El Bajo de San Miguel de Tucumán podría convertirse en un museo a cielo abierto: el ambicioso plan de Rossana Chahla
¿Puede El Bajo de San Miguel de Tucumán convertirse en un destino turístico como La Boca? La intendenta Rossana Chahla presentó un plan revolucionario que promete transformar por completo una de las zonas más históricas de la capital. Descubrí todos los detalles de esta ambiciosa apuesta urbana.
La Municipalidad de San Miguel de Tucumán presentó un proyecto integral para transformar el histórico barrio El Bajo en un polo turístico y cultural, tomando como modelo el éxito del barrio porteño de La Boca. La intendenta Rossana Chahla lidera esta iniciativa que busca revalorizar cerca de 30 cuadras, enfrentando problemas como inseguridad, acumulación de basura y falta de iluminación. La jefa municipal reconoció que el municipio no puede ejecutar el plan solo, requiriendo el apoyo del Gobierno provincial tanto en recursos como en poder de policía.
¿Qué incluye el Máster Plan municipal?
El plan, presentado junto al subsecretario de Planeamiento Urbano, Edgardo Reverso; la directora de Catastro, Guadalupe Rearte; y el subdirector de Planificación, Marcelo Beccari, contempla más de 30 líneas de intervención. Entre las acciones más destacadas figura la peatonalización de la calle Díaz Vélez, entre Benjamín Aráoz y Charcas, y del pasaje Sargento Gómez, donde se crearía el “Paseo de los Inmigrantes”.
También se prevé la semipeatonalización de ocho cuadras: las tres iniciales de 24 de Septiembre hasta la iglesia La Merced, tres cuadras de Benjamín Aráoz y dos del pasaje Charcas. Estas obras implicarían la semipeatonalización y adoquinado de 885 metros lineales, además de 280 metros totalmente peatonales.
Recuperación de espacios y comercio
El proyecto incluye la recuperación de la plaza La Madrid como espacio público central y la reorganización de 152 puestos de venta bajo la estructura de los hangares de la ex terminal, con un diseño arquitectónico unificado.
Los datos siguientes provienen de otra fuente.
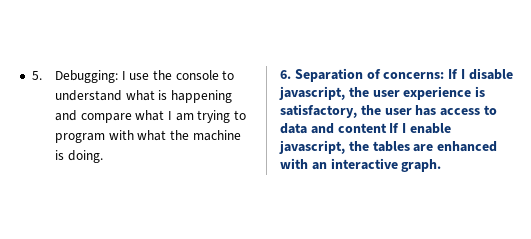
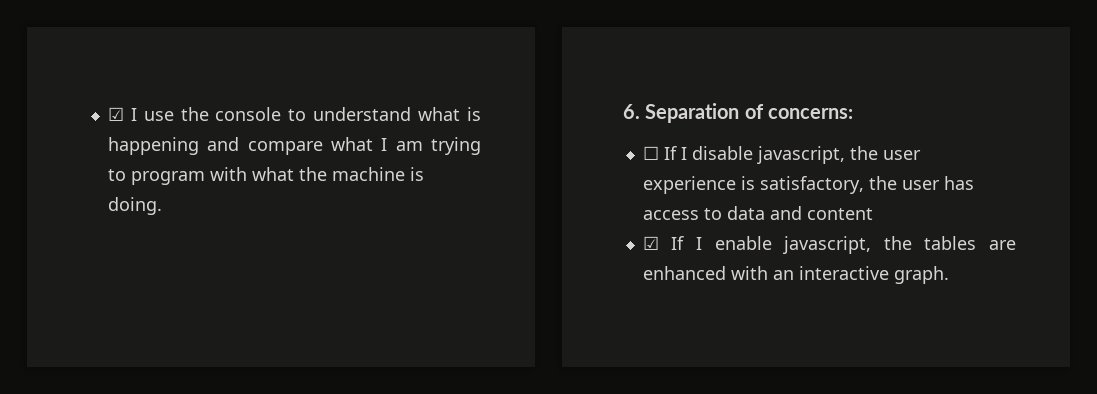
- 5. Debugging: I use the console to understand what is happening and compare what I am trying to program with what the machine is doing.
+ ☑ I use the console to understand what is happening and compare what I am trying to program with what the machine is doing.
- 6. Separation of concerns: If I disable javascript, the user experience is satisfactory, the user has access to data and content If I enable javascript, the tables are enhanced with an interactive graph.
+ 6. Separation of concerns:
+ ☐ If I disable javascript, the user experience is satisfactory, the user has access to data and content
+ ☑ If I enable javascript, the tables are enhanced with an interactive graph.

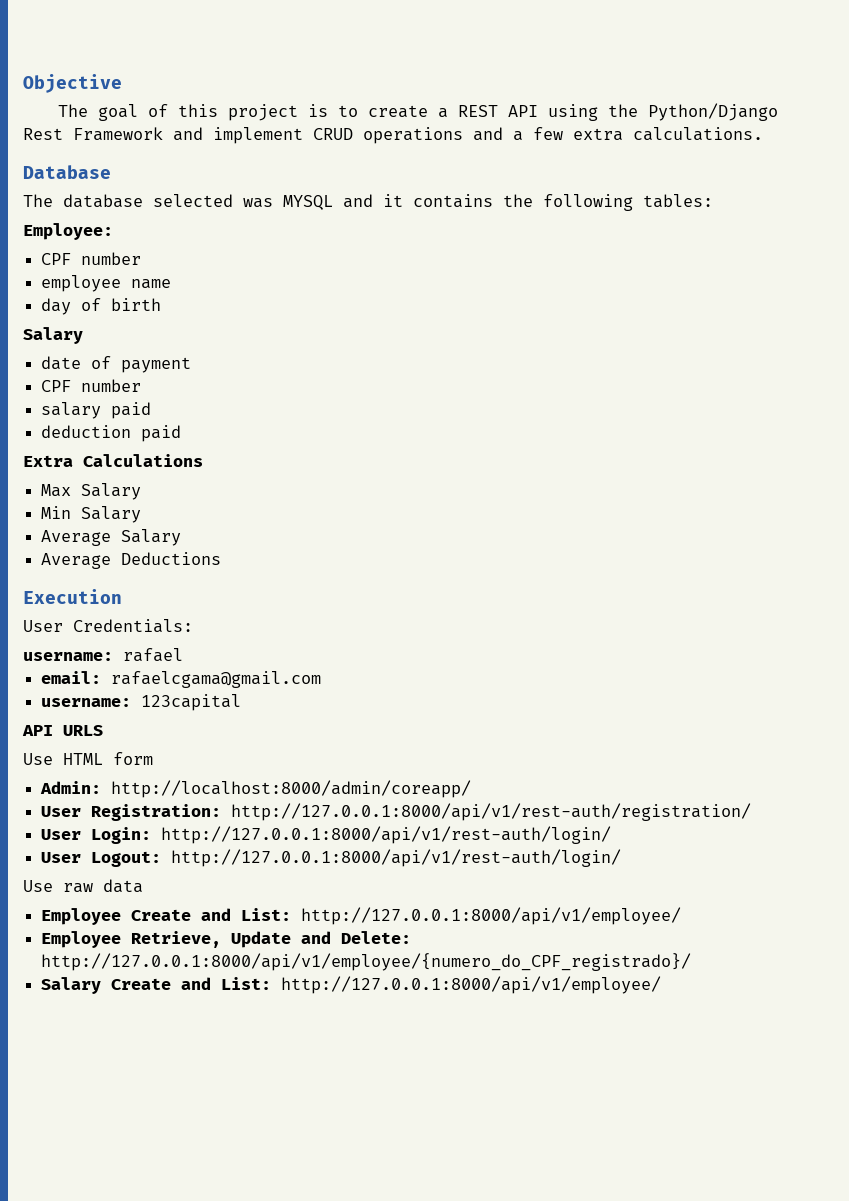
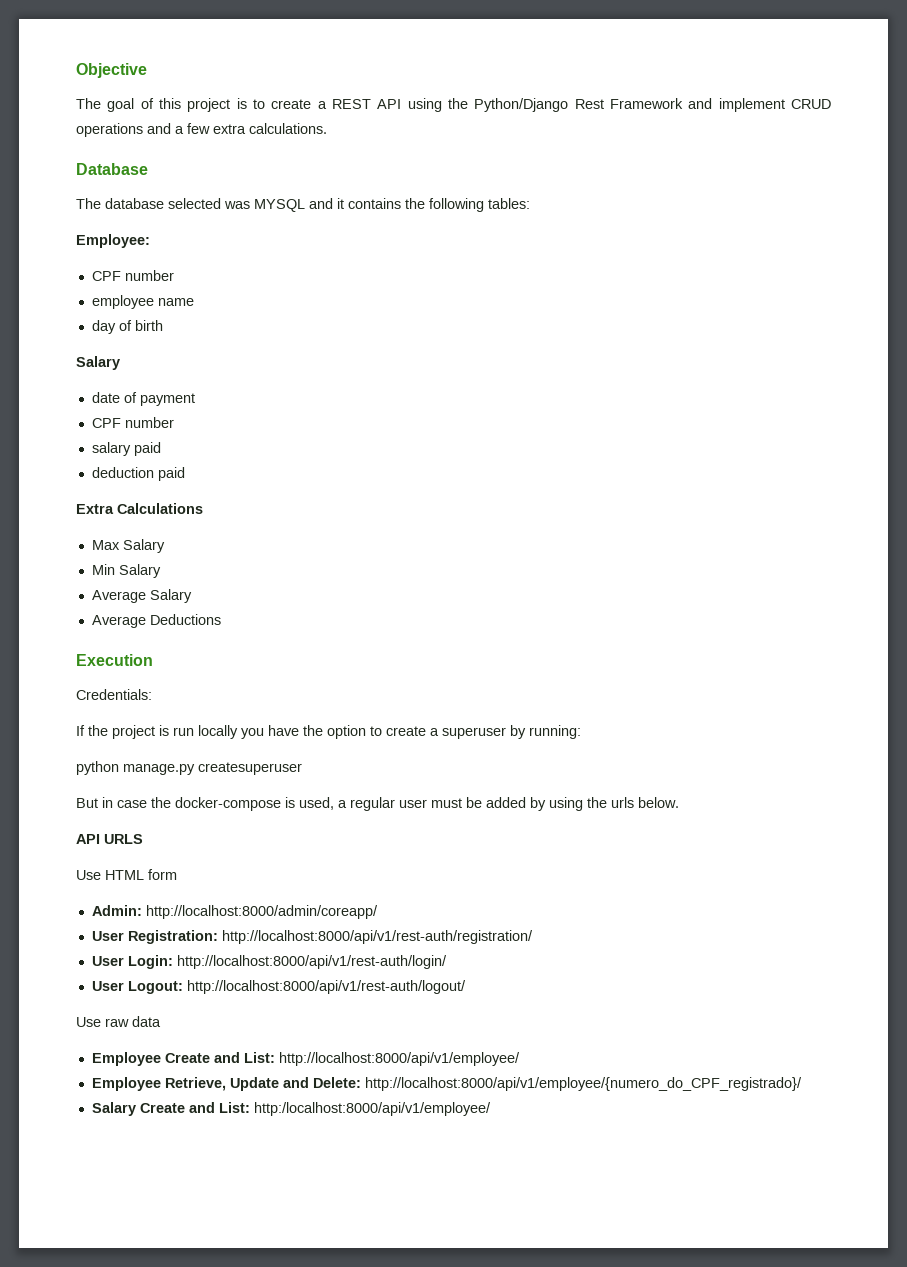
- User Credentials:
+ Credentials:
- username: rafael
- email: rafaelcgama@gmail.com
- username: 123capital
+ If the project is run locally you have the option to create a superuser by running:
+ python manage.py createsuperuser
+ But in case the docker-compose is used, a regular user must be added by using the urls below.
- User Registration: http://127.0.0.1:8000/api/v1/rest-auth/registration/
+ User Registration: http://localhost:8000/api/v1/rest-auth/registration/
- User Login: http://127.0.0.1:8000/api/v1/rest-auth/login/
+ User Login: http://localhost:8000/api/v1/rest-auth/login/
- User Logout: http://127.0.0.1:8000/api/v1/rest-auth/login/
+ User Logout: http://localhost:8000/api/v1/rest-auth/logout/
- Employee Create and List: http://127.0.0.1:8000/api/v1/employee/
+ Employee Create and List: http://localhost:8000/api/v1/employee/
- Employee Retrieve, Update and Delete: http://127.0.0.1:8000/api/v1/employee/{numero_do_CPF_registrado}/
+ Employee Retrieve, Update and Delete: http://localhost:8000/api/v1/employee/{numero_do_CPF_registrado}/
- Salary Create and List: http://127.0.0.1:8000/api/v1/employee/
+ Salary Create and List: http:/localhost:8000/api/v1/employee/

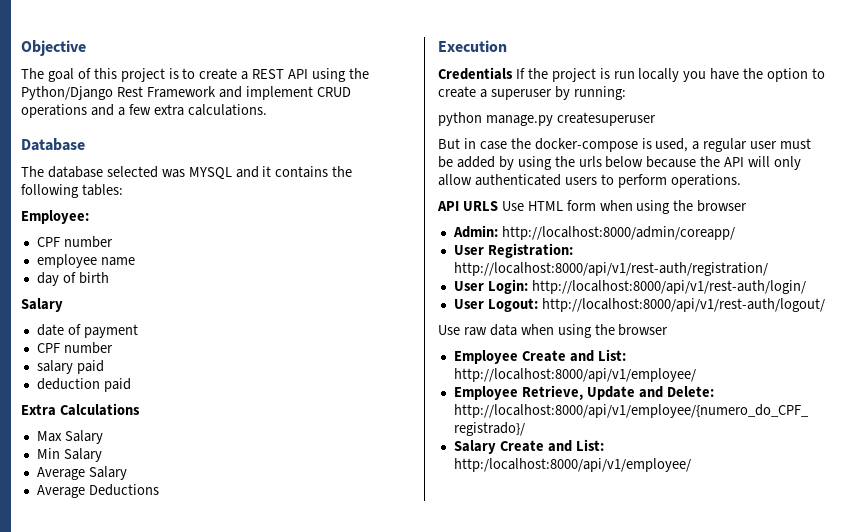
- Credentials:
- If the project is run locally you have the option to create a superuser by running:
+ Credentials If the project is run locally you have the option to create a superuser by running:
- But in case the docker-compose is used, a regular user must be added by using the urls below.
+ But in case the docker-compose is used, a regular user must be added by using the urls below because the API will only allow authenticated users to perform operations.
- API URLS
- Use HTML form
+ API URLS Use HTML form when using the browser
- Use raw data
+ Use raw data when using the browser

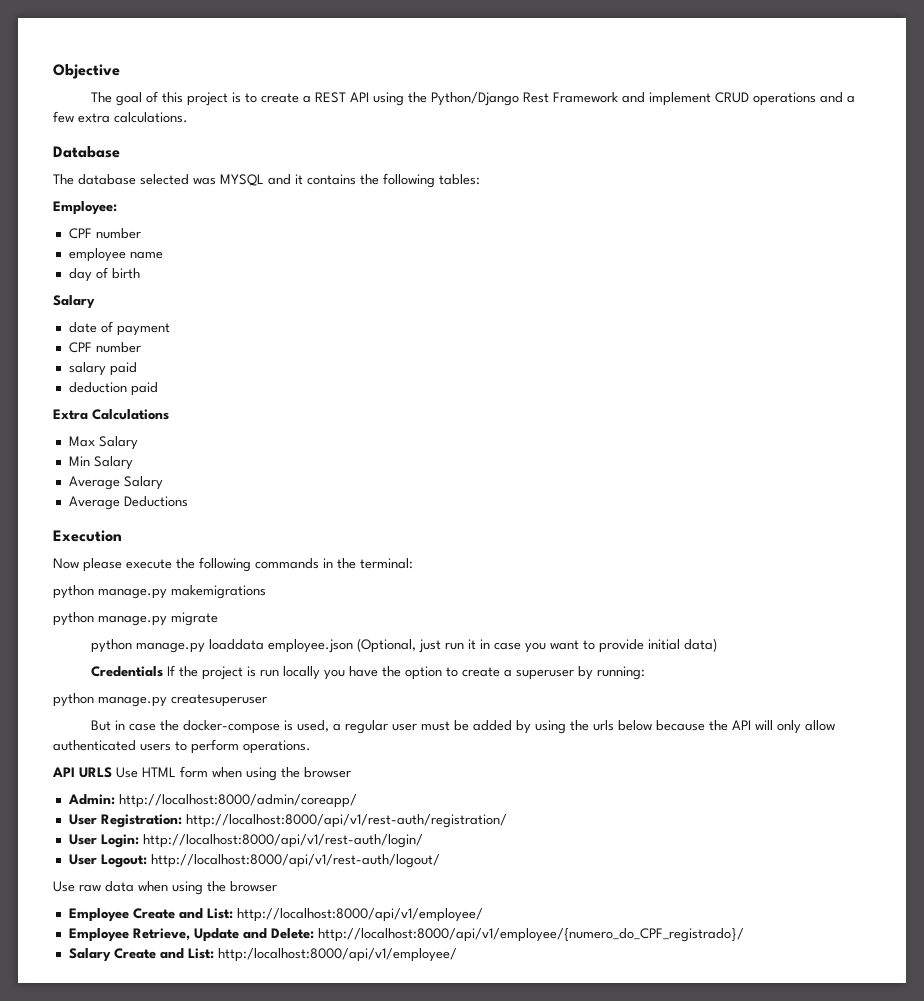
+ Now please execute the following commands in the terminal:
+ python manage.py makemigrations
+ python manage.py migrate
+ python manage.py loaddata employee.json (Optional, just run it in case you want to provide initial data)

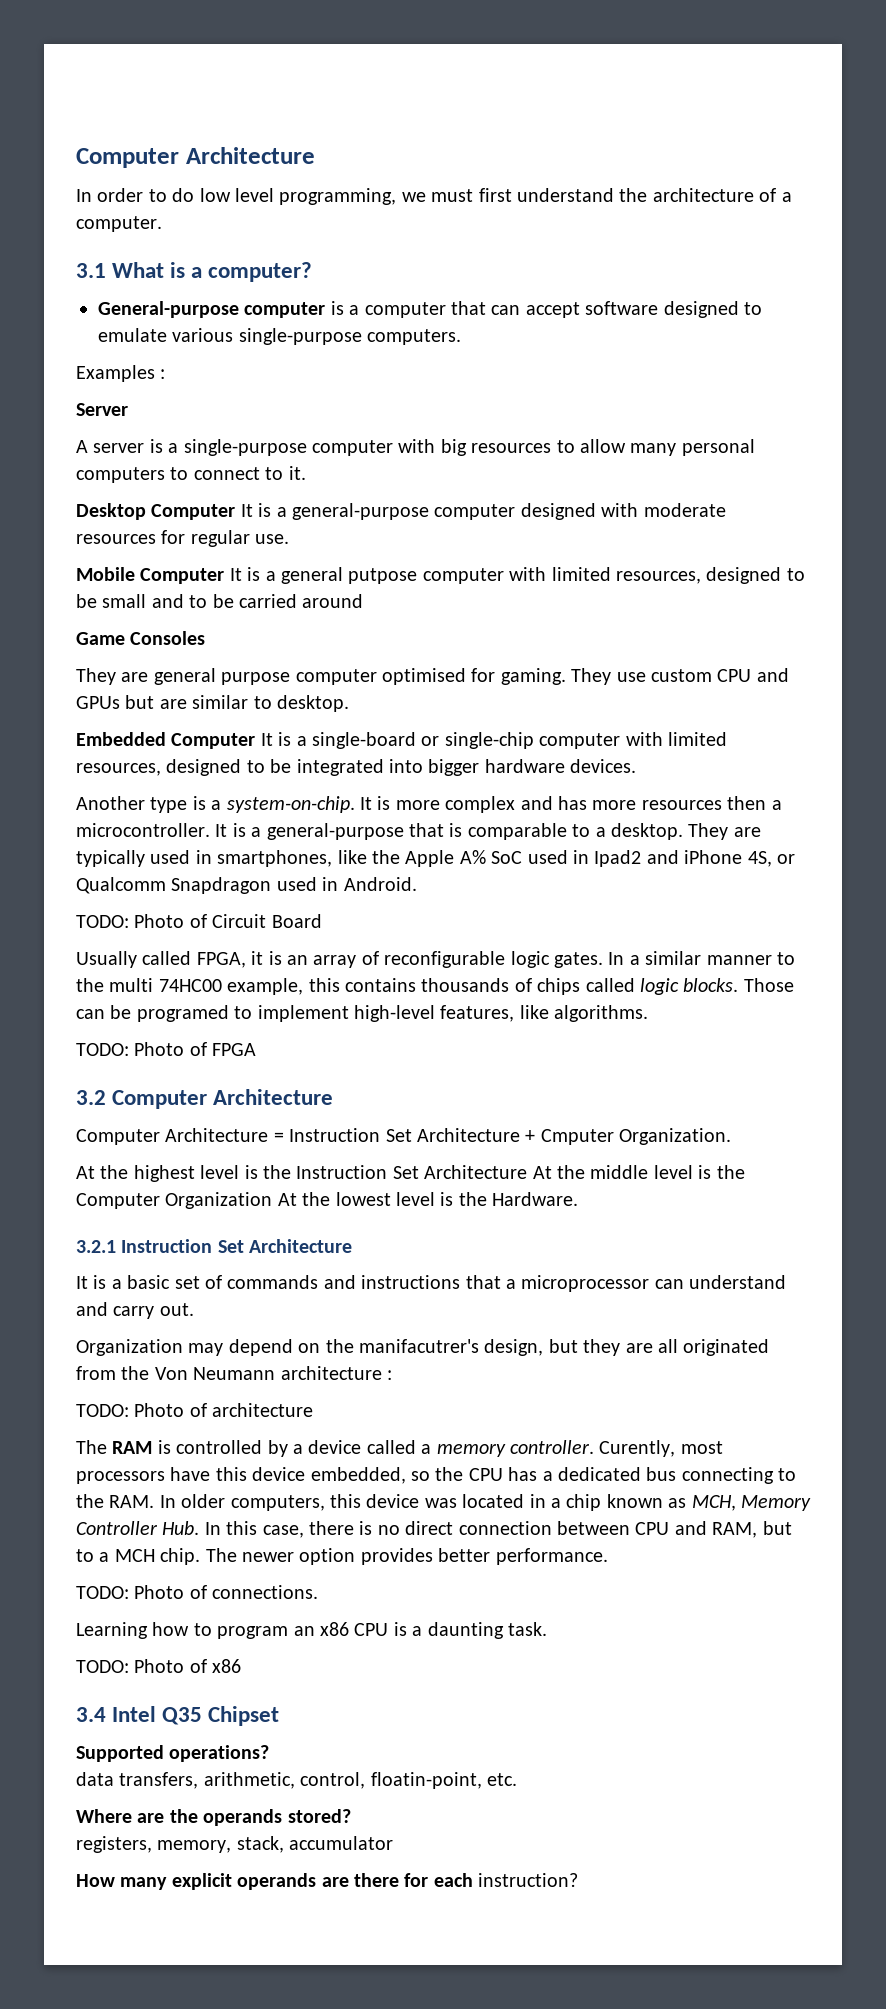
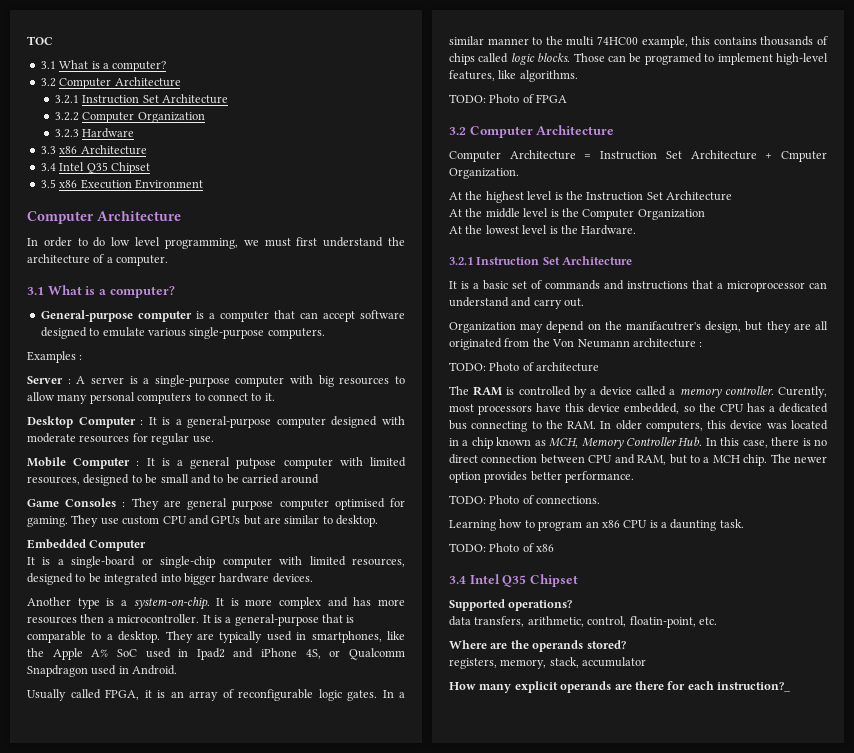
+ TOC
+ 3.1 What is a computer?
+ 3.2 Computer Architecture
+ 3.2.1 Instruction Set Architecture
+ 3.2.2 Computer Organization
+ 3.2.3 Hardware
+ 3.3 x86 Architecture
+ 3.4 Intel Q35 Chipset
+ 3.5 x86 Execution Environment
- Server
- A server is a single-purpose computer with big resources to allow many personal computers to connect to it.
+ Server : A server is a single-purpose computer with big resources to allow many personal computers to connect to it.
- Desktop Computer It is a general-purpose computer designed with moderate resources for regular use.
+ Desktop Computer : It is a general-purpose computer designed with moderate resources for regular use.
- Mobile Computer It is a general putpose computer with limited resources, designed to be small and to be carried around
+ Mobile Computer : It is a general putpose computer with limited resources, designed to be small and to be carried around
- Game Consoles
- They are general purpose computer optimised for gaming.
+ Game Consoles : They are general purpose computer optimised for gaming.
- Embedded Computer It is a single-board or single-chip computer with limited resources, designed to be integrated into bigger hardware devices.
+ Embedded Computer
+ It is a single-board or single-chip computer with limited resources, designed to be integrated into bigger hardware devices.
- TODO: Photo of Circuit Board
- At the highest level is the Instruction Set Architecture At the middle level is the Computer Organization At the lowest level is the Hardware.
+ At the highest level is the Instruction Set Architecture
+ At the middle level is the Computer Organization
+ At the lowest level is the Hardware.
- How many explicit operands are there for each instruction?
+ How many explicit operands are there for each instruction?_

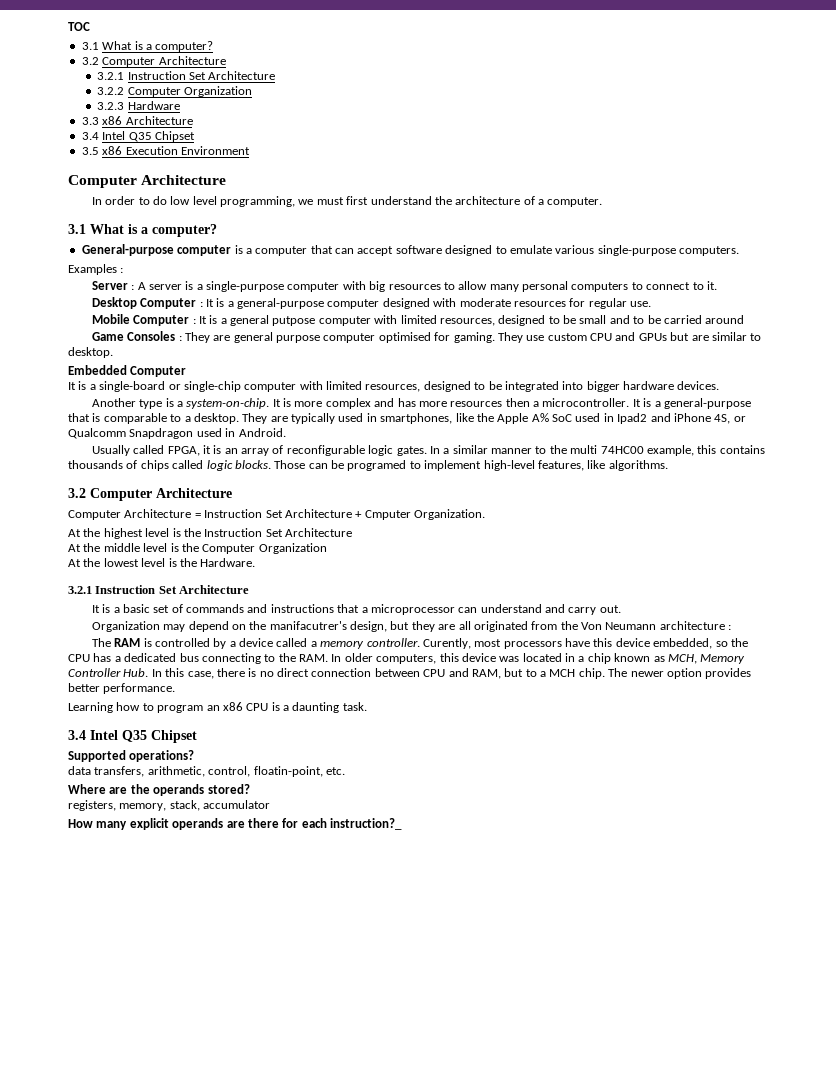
- TODO: Photo of FPGA
- TODO: Photo of architecture
- TODO: Photo of connections.
- TODO: Photo of x86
Ese sector se proyecta como un “Paseo Popular” con oferta gastronómica, y se planea instalar un bodegón en una esquina con vista al parque 9 de Julio para promover un corredor gastronómico y turístico.
Otras acciones abarcan la reparación de 2.150 metros de veredas en mal estado, la ampliación de otros 1.920 metros actualmente angostos y la incorporación de nuevo arbolado en distintos puntos. También se prevé la restauración paisajística en áreas peatonales y la rotonda de Brígido Terán y Bernabé Aráoz, hoy sin forestación.
Iluminación y recuperación patrimonial
El proyecto contempla la instalación de unas 125 farolas urbanas a lo largo de 1.750 metros para reforzar la iluminación y mejorar la seguridad. Entre los puntos destacados figura la restauración del edificio de la antigua estación ferroviaria y la recuperación del ex Predio Ferial para usos comerciales, culturales, turísticos y gastronómicos.
Chahla señaló que conoce la existencia de otra propuesta para la zona elaborada por asesores del legislador José Seleme y consideró positivo coordinar esfuerzos. Mientras que ese proyecto apuntaría a una fuerte inversión privada, el plan municipal se presenta como menos oneroso, aunque abarca un territorio más amplio.
Un proyecto con visión de futuro
Al cerrar la presentación, la intendenta defendió el carácter ambicioso de la iniciativa. Sostuvo que pensar en grande permite que, aun si se concreta solo una parte del plan, el impacto será significativo. Chahla admitió en tono de humor que algunos la califican de “demasiado fantasiosa” por la magnitud de la propuesta, pero insistió en que objetivos más modestos derivarían en resultados limitados o inexistentes.
El Bajo tiene para Chahla un significado personal, ya que su familia desarrolló actividad comercial durante décadas en ese sector de la ciudad. La iniciativa busca no solo transformar urbanísticamente la zona, sino también recuperar su valor histórico y convertirlo en un atractivo turístico similar a lo logrado en el barrio de La Boca en Buenos Aires.